- [TASK BRIEF]:
Using the listing below, print the line containing "الإيجار لدينا عادلة", the line containing "rent only apartments", and each line between them, exactly and nothing else. Pictures stay out of the print.
RECORDS FOR THE EXERCISE START
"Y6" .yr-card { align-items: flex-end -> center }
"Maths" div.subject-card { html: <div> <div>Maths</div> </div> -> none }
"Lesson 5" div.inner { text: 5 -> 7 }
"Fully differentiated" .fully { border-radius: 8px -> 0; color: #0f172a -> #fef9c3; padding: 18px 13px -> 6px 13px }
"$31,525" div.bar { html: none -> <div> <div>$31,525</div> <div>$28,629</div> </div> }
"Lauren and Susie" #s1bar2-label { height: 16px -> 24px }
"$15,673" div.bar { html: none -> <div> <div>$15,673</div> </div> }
RECORDS FOR THE EXERCISE END
RECORDS FOR THE EXERCISE START
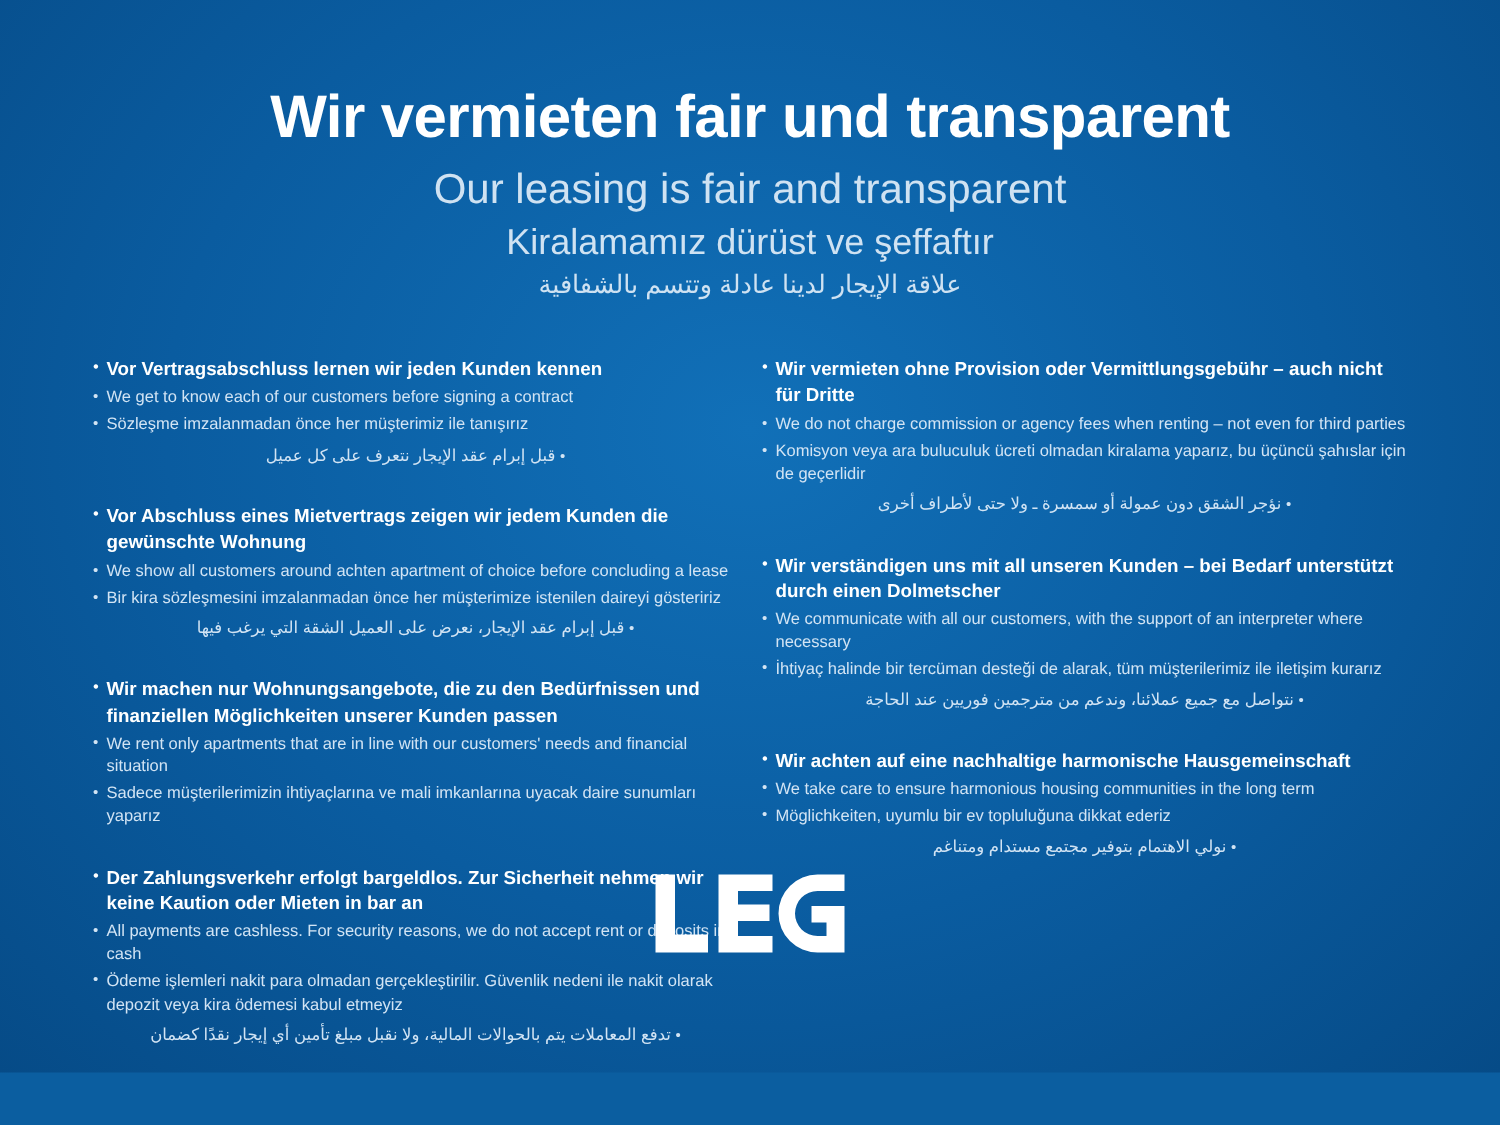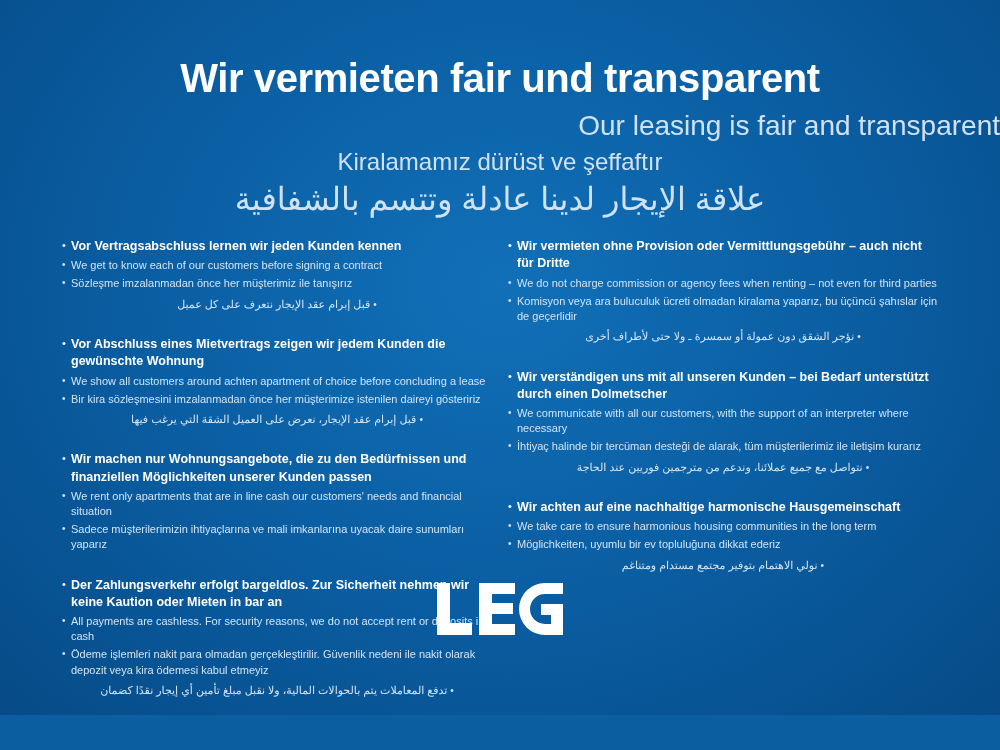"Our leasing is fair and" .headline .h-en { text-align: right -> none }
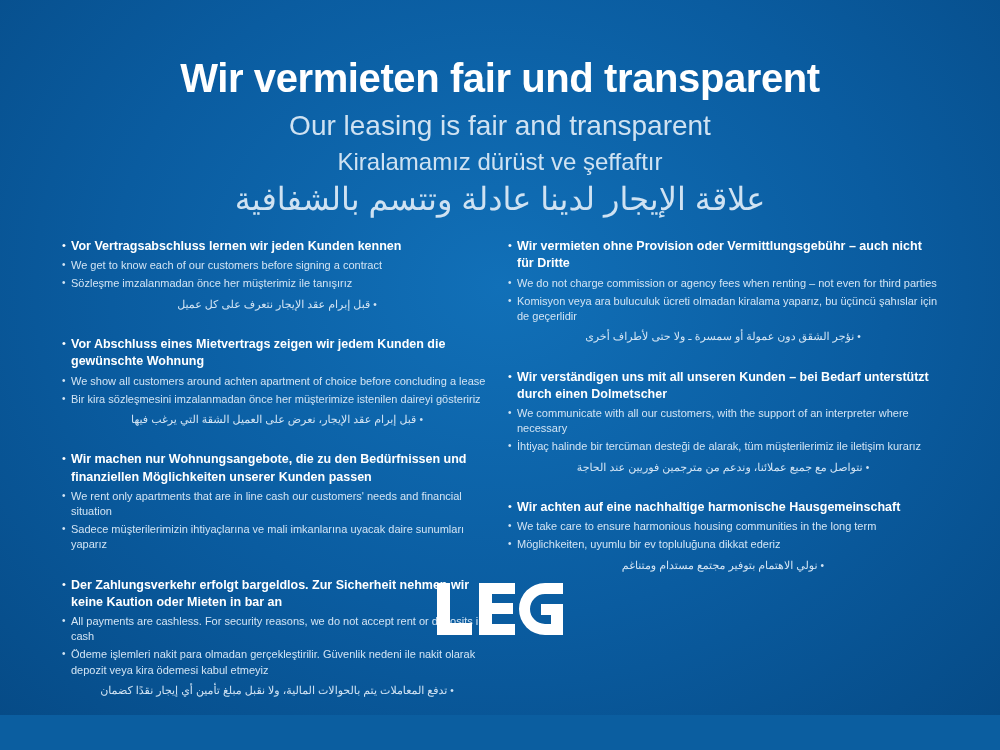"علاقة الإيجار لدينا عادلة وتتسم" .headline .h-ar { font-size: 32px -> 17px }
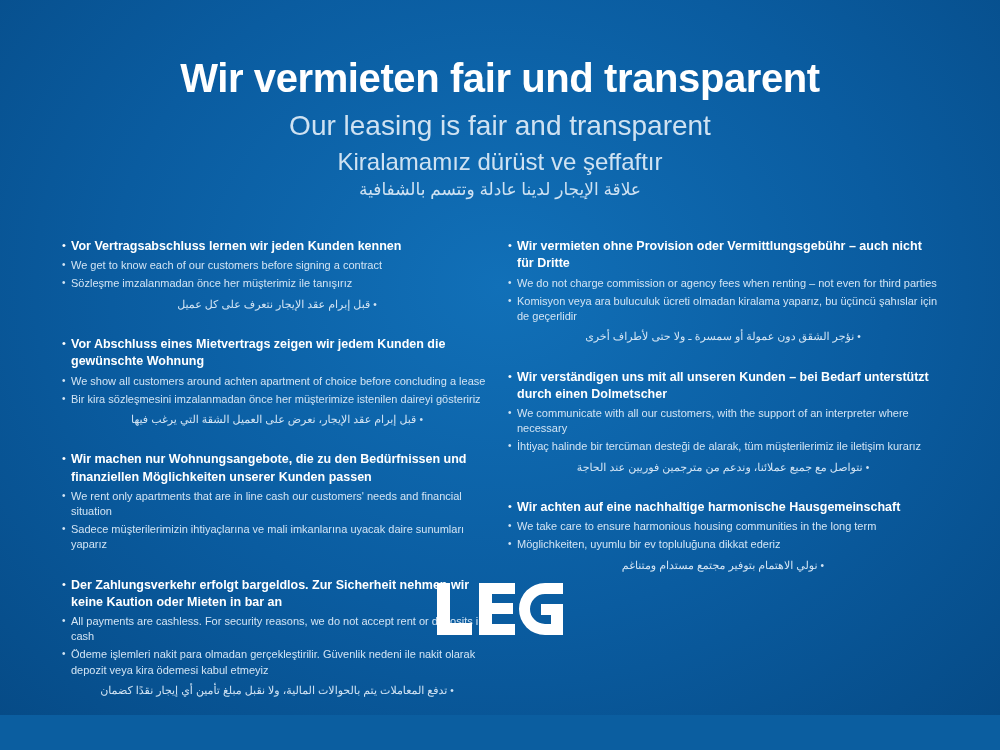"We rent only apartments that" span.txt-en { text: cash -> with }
RECORDS FOR THE EXERCISE END
RECORDS FOR THE EXERCISE START
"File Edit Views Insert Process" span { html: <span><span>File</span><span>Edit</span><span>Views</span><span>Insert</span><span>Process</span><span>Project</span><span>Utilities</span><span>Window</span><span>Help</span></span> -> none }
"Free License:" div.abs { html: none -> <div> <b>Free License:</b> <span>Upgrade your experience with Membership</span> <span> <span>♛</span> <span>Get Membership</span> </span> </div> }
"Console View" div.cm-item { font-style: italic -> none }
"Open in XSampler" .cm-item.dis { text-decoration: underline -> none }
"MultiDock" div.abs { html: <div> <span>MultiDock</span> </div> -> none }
RECORDS FOR THE EXERCISE END
- [TASK RESPONSE]:
"علاقة الإيجار لدينا عادلة وتتسم" .headline .h-ar { font-size: 32px -> 17px }
"We rent only apartments that" span.txt-en { text: cash -> with }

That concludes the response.